>>>>
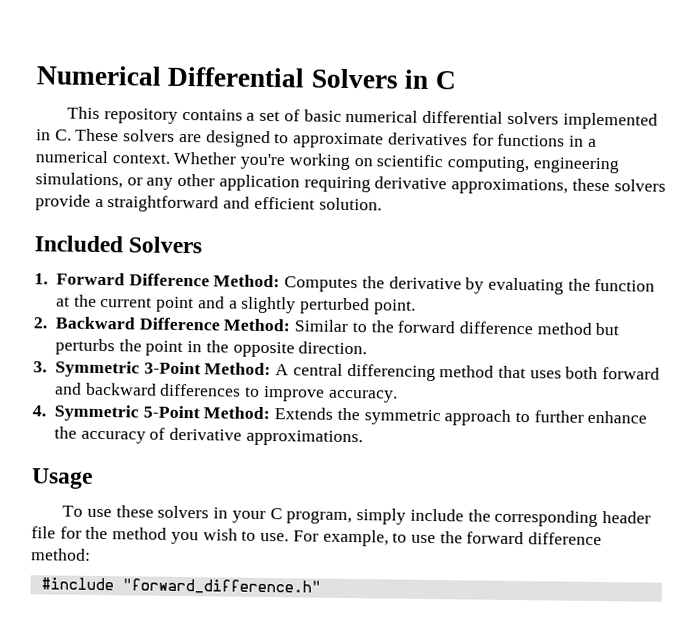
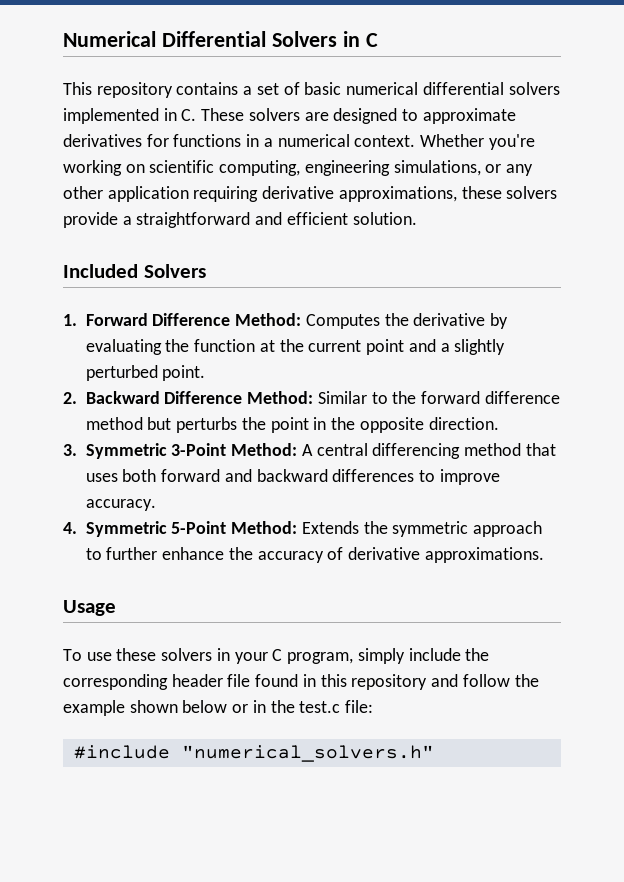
- To use these solvers in your C program, simply include the corresponding header file for the method you wish to use. For example, to use the forward difference method:
+ To use these solvers in your C program, simply include the corresponding header file found in this repository and follow the example shown below or in the test.c file:
- #include "forward_difference.h"
+ #include "numerical_solvers.h"

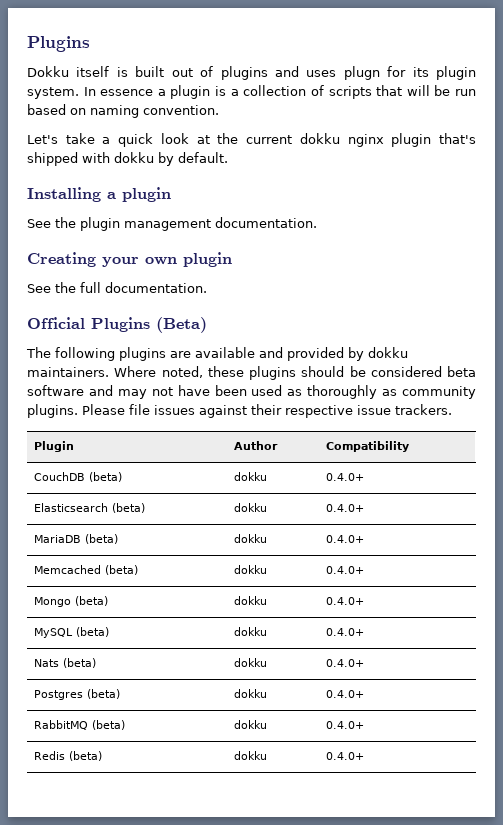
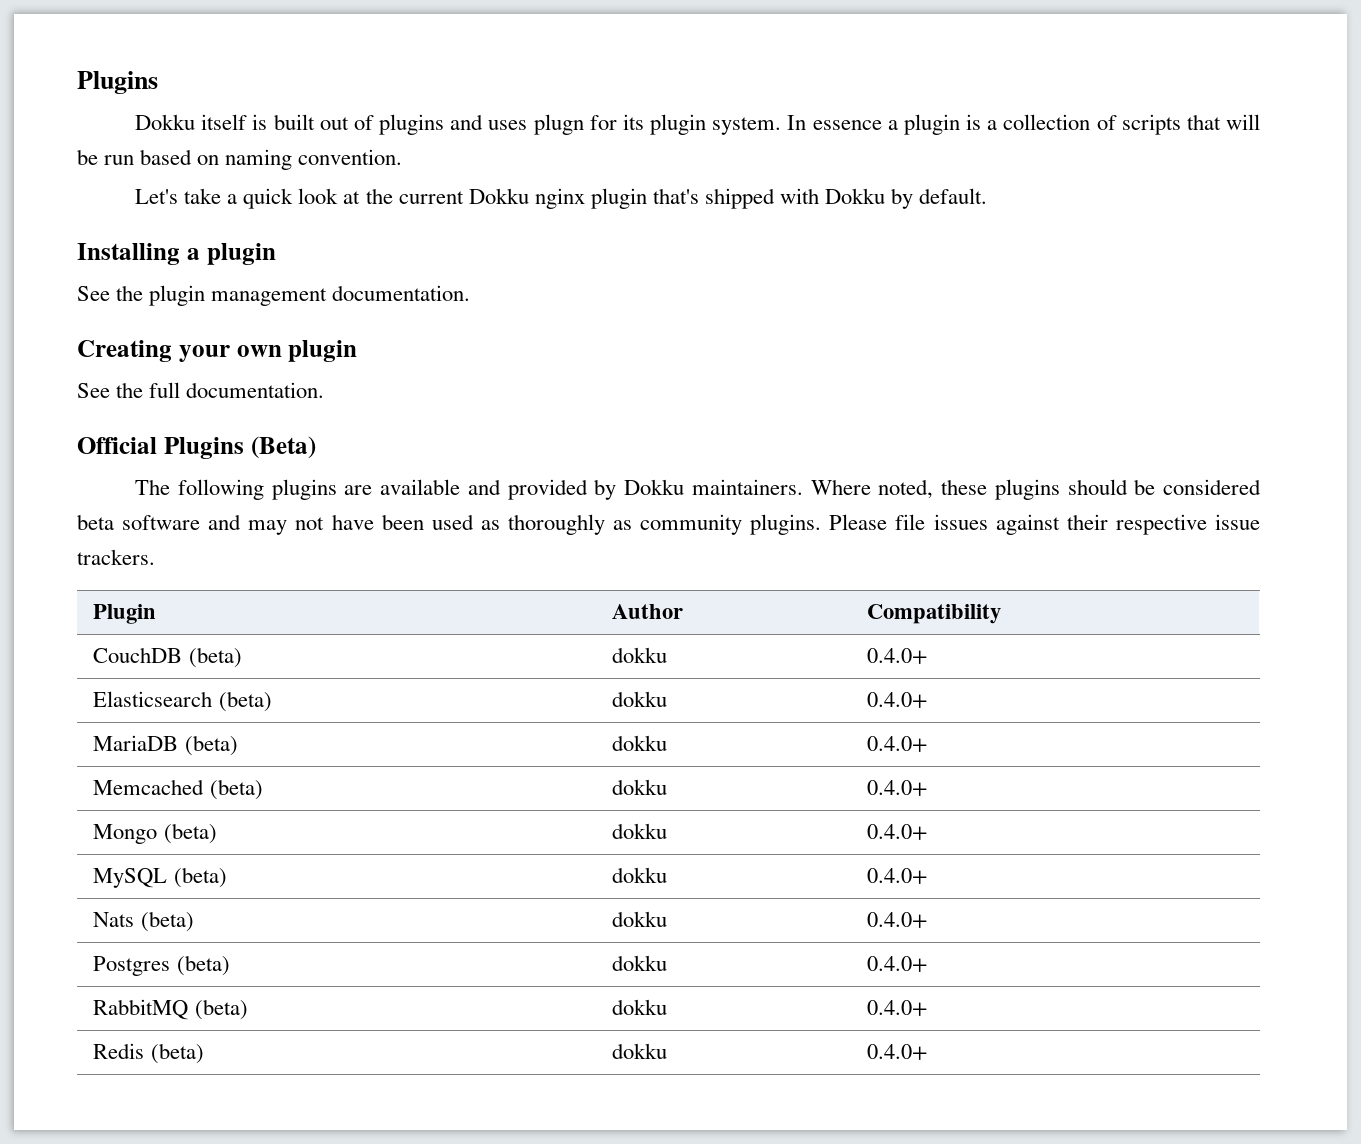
- Let's take a quick look at the current dokku nginx plugin that's shipped with dokku by default.
+ Let's take a quick look at the current Dokku nginx plugin that's shipped with Dokku by default.
- The following plugins are available and provided by dokku maintainers.
+ The following plugins are available and provided by Dokku maintainers.

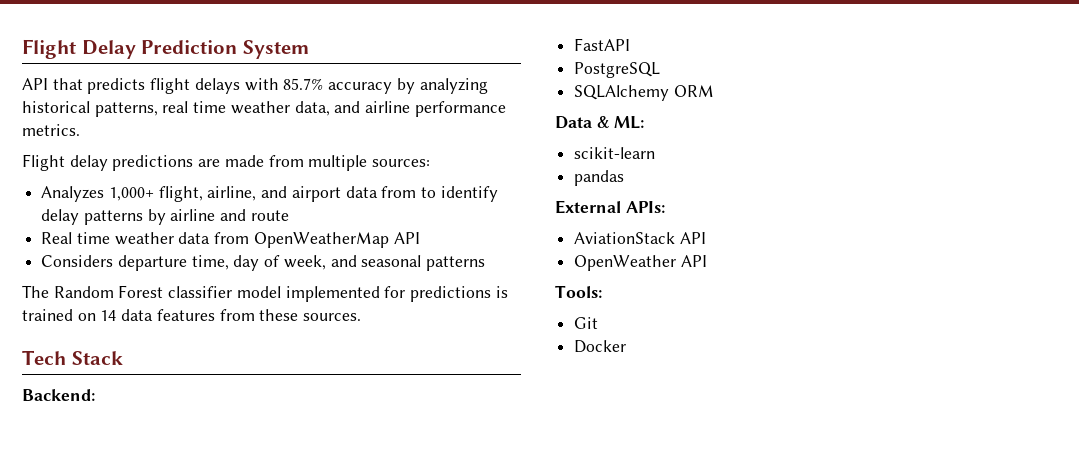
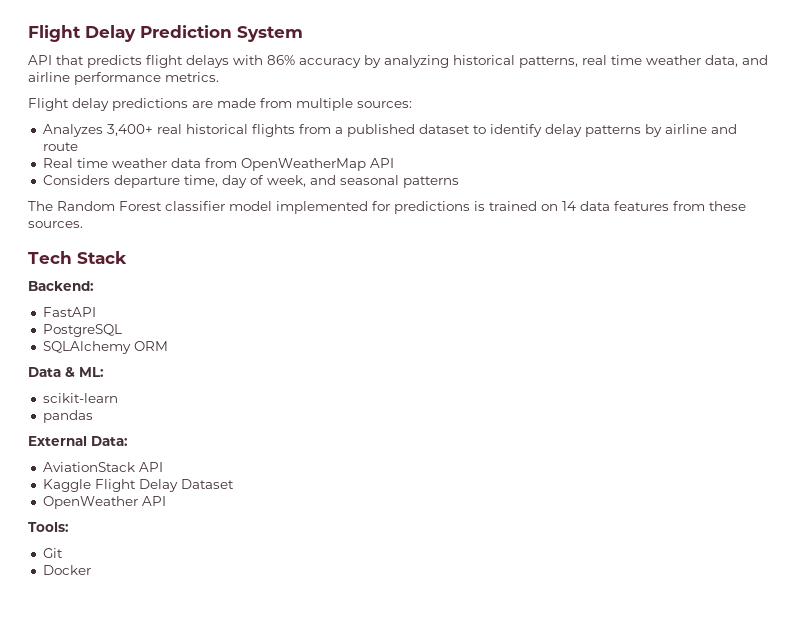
- API that predicts flight delays with 85.7% accuracy by analyzing historical patterns, real time weather data, and airline performance metrics.
+ API that predicts flight delays with 86% accuracy by analyzing historical patterns, real time weather data, and airline performance metrics.
- Analyzes 1,000+ flight, airline, and airport data from to identify delay patterns by airline and route
+ Analyzes 3,400+ real historical flights from a published dataset to identify delay patterns by airline and route
- External APIs:
+ External Data:
+ Kaggle Flight Delay Dataset

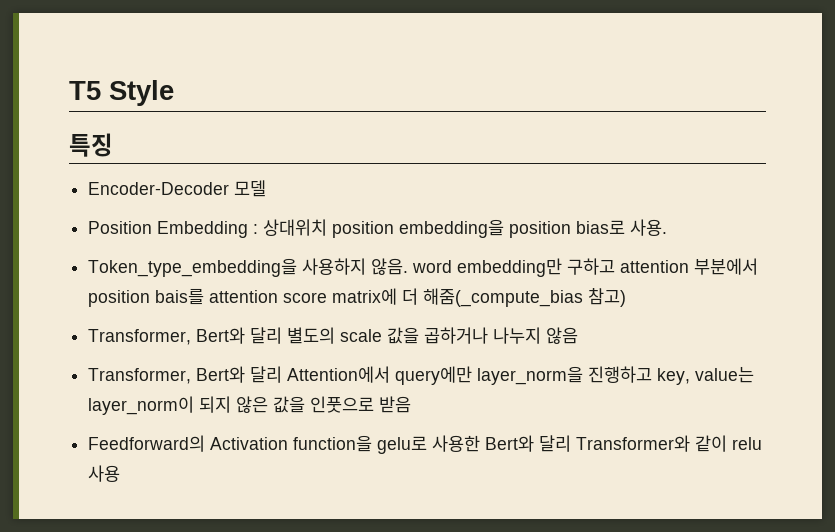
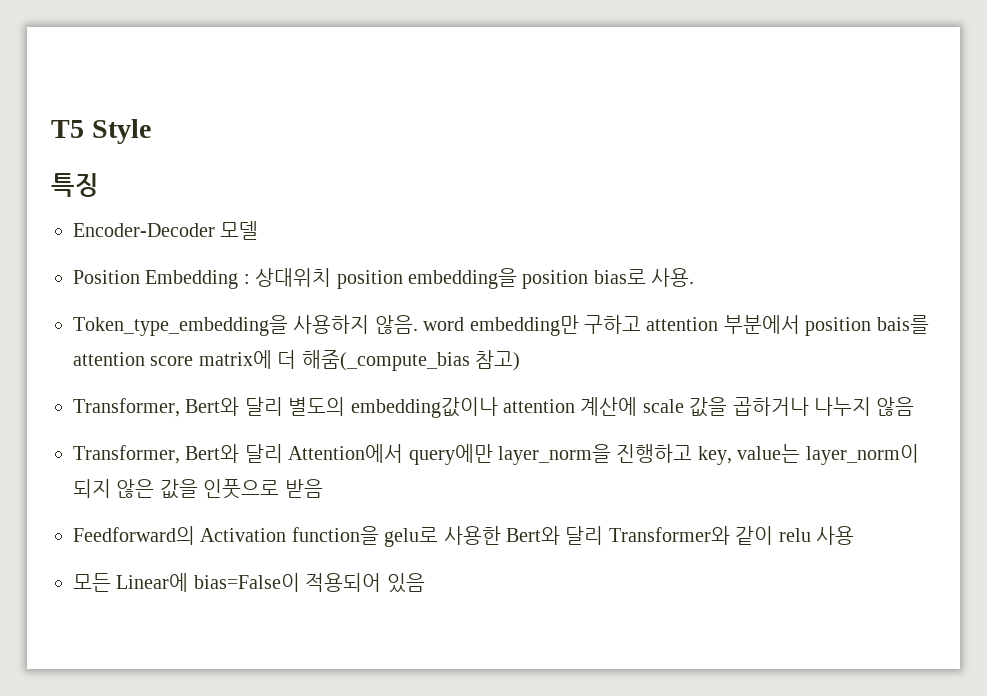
- Transformer, Bert와 달리 별도의 scale 값을 곱하거나 나누지 않음
+ Transformer, Bert와 달리 별도의 embedding값이나 attention 계산에 scale 값을 곱하거나 나누지 않음
+ 모든 Linear에 bias=False이 적용되어 있음

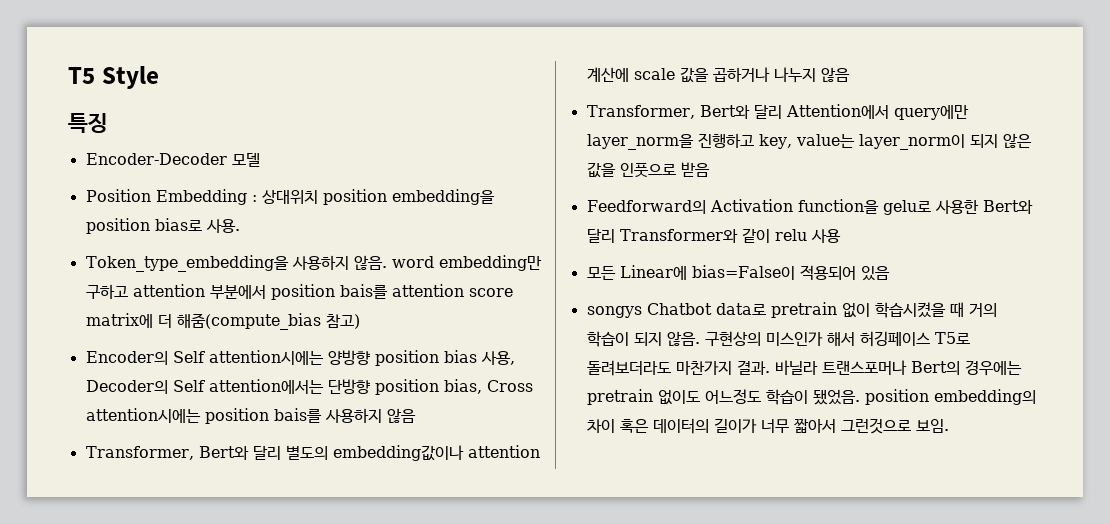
- Token_type_embedding을 사용하지 않음. word embedding만 구하고 attention 부분에서 position bais를 attention score matrix에 더 해줌(_compute_bias 참고)
+ Token_type_embedding을 사용하지 않음. word embedding만 구하고 attention 부분에서 position bais를 attention score matrix에 더 해줌(compute_bias 참고)
+ Encoder의 Self attention시에는 양방향 position bias 사용, Decoder의 Self attention에서는 단방향 position bias, Cross attention시에는 position bais를 사용하지 않음
+ songys Chatbot data로 pretrain 없이 학습시켰을 때 거의 학습이 되지 않음. 구현상의 미스인가 해서 허깅페이스 T5로 돌려보더라도 마찬가지 결과. 바닐라 트랜스포머나 Bert의 경우에는 pretrain 없이도 어느정도 학습이 됐었음. position embedding의 차이 혹은 데이터의 길이가 너무 짧아서 그런것으로 보임.

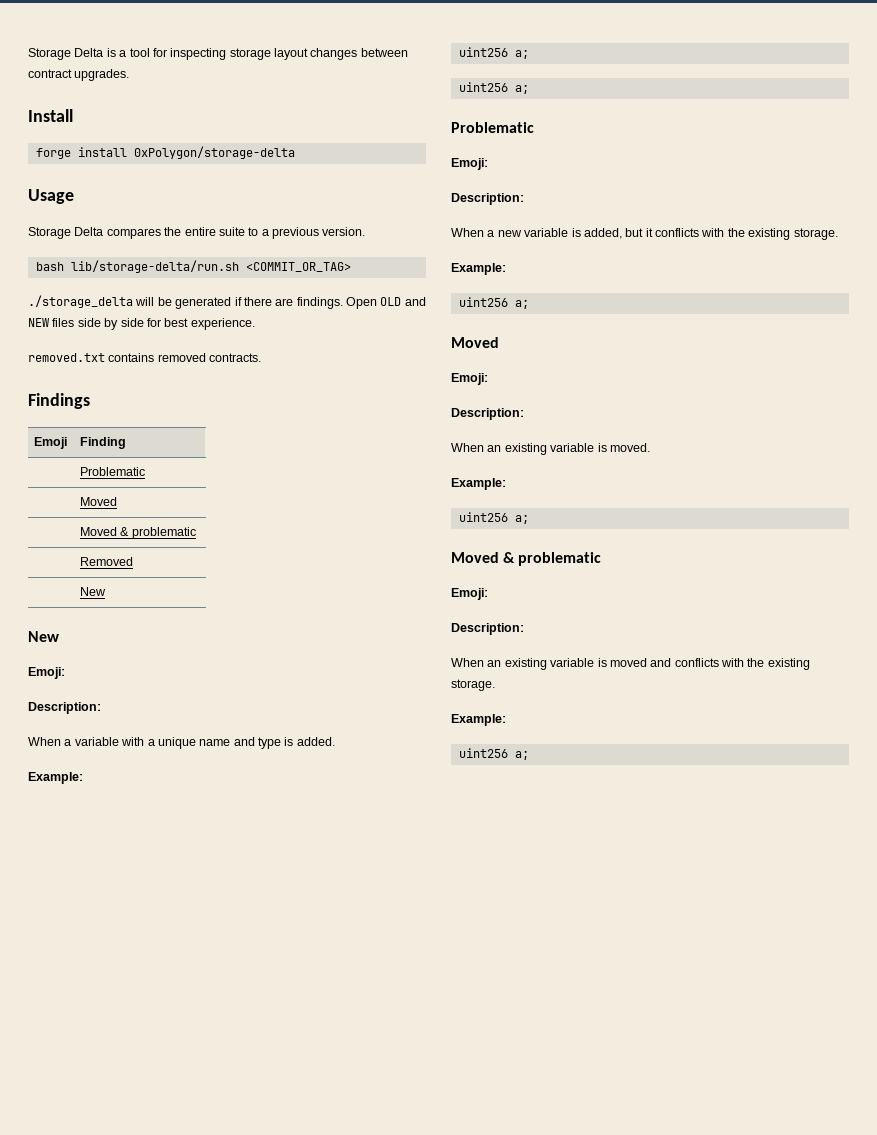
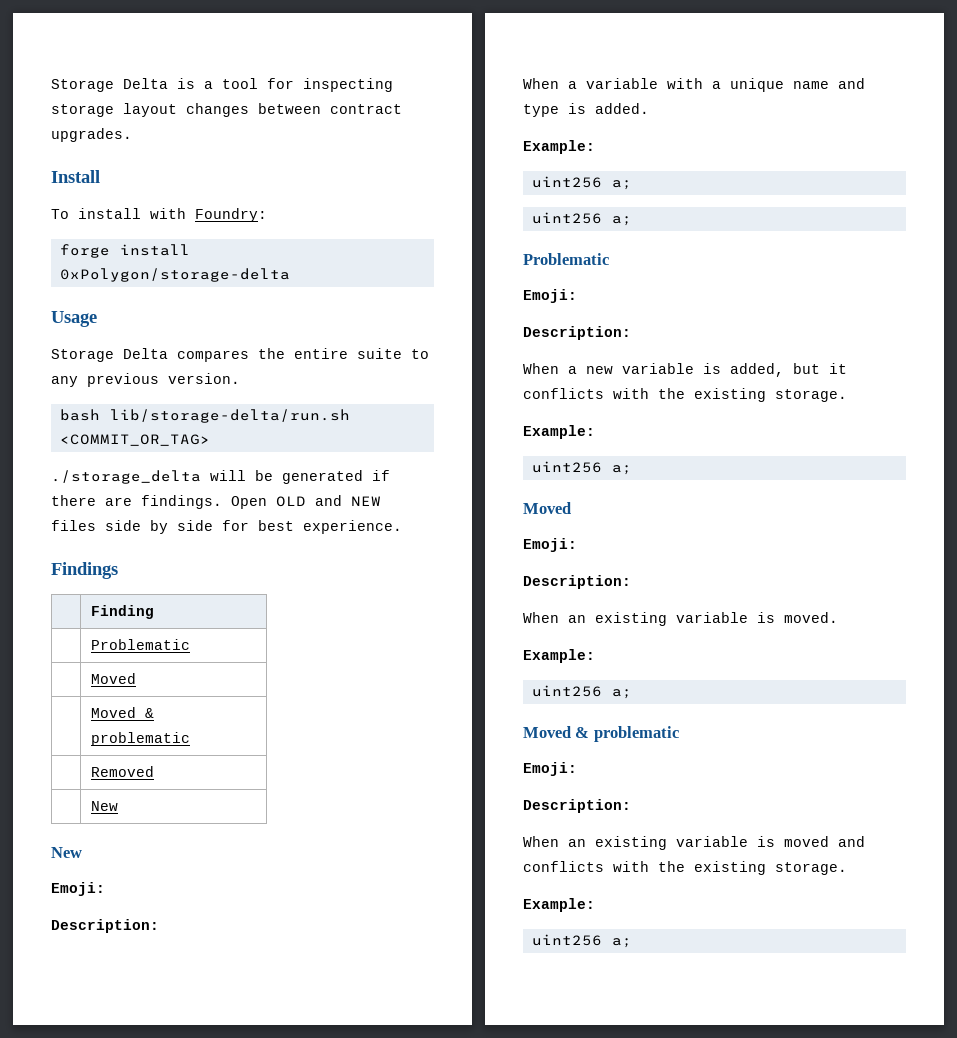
+ To install with Foundry:
- Storage Delta compares the entire suite to a previous version.
+ Storage Delta compares the entire suite to any previous version.
- removed.txt contains removed contracts.
- Emoji | Finding
+ | Finding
<<<<
What the task asks:
When repeating the entries, leave out every picture and keep the rest exact.

Result for this exercise:
- To use these solvers in your C program, simply include the corresponding header file for the method you wish to use. For example, to use the forward difference method:
+ To use these solvers in your C program, simply include the corresponding header file found in this repository and follow the example shown below or in the test.c file:
- #include "forward_difference.h"
+ #include "numerical_solvers.h"

- Let's take a quick look at the current dokku nginx plugin that's shipped with dokku by default.
+ Let's take a quick look at the current Dokku nginx plugin that's shipped with Dokku by default.
- The following plugins are available and provided by dokku maintainers.
+ The following plugins are available and provided by Dokku maintainers.

- API that predicts flight delays with 85.7% accuracy by analyzing historical patterns, real time weather data, and airline performance metrics.
+ API that predicts flight delays with 86% accuracy by analyzing historical patterns, real time weather data, and airline performance metrics.
- Analyzes 1,000+ flight, airline, and airport data from to identify delay patterns by airline and route
+ Analyzes 3,400+ real historical flights from a published dataset to identify delay patterns by airline and route
- External APIs:
+ External Data:
+ Kaggle Flight Delay Dataset

- Transformer, Bert와 달리 별도의 scale 값을 곱하거나 나누지 않음
+ Transformer, Bert와 달리 별도의 embedding값이나 attention 계산에 scale 값을 곱하거나 나누지 않음
+ 모든 Linear에 bias=False이 적용되어 있음

- Token_type_embedding을 사용하지 않음. word embedding만 구하고 attention 부분에서 position bais를 attention score matrix에 더 해줌(_compute_bias 참고)
+ Token_type_embedding을 사용하지 않음. word embedding만 구하고 attention 부분에서 position bais를 attention score matrix에 더 해줌(compute_bias 참고)
+ Encoder의 Self attention시에는 양방향 position bias 사용, Decoder의 Self attention에서는 단방향 position bias, Cross attention시에는 position bais를 사용하지 않음
+ songys Chatbot data로 pretrain 없이 학습시켰을 때 거의 학습이 되지 않음. 구현상의 미스인가 해서 허깅페이스 T5로 돌려보더라도 마찬가지 결과. 바닐라 트랜스포머나 Bert의 경우에는 pretrain 없이도 어느정도 학습이 됐었음. position embedding의 차이 혹은 데이터의 길이가 너무 짧아서 그런것으로 보임.

+ To install with Foundry:
- Storage Delta compares the entire suite to a previous version.
+ Storage Delta compares the entire suite to any previous version.
- removed.txt contains removed contracts.
- Emoji | Finding
+ | Finding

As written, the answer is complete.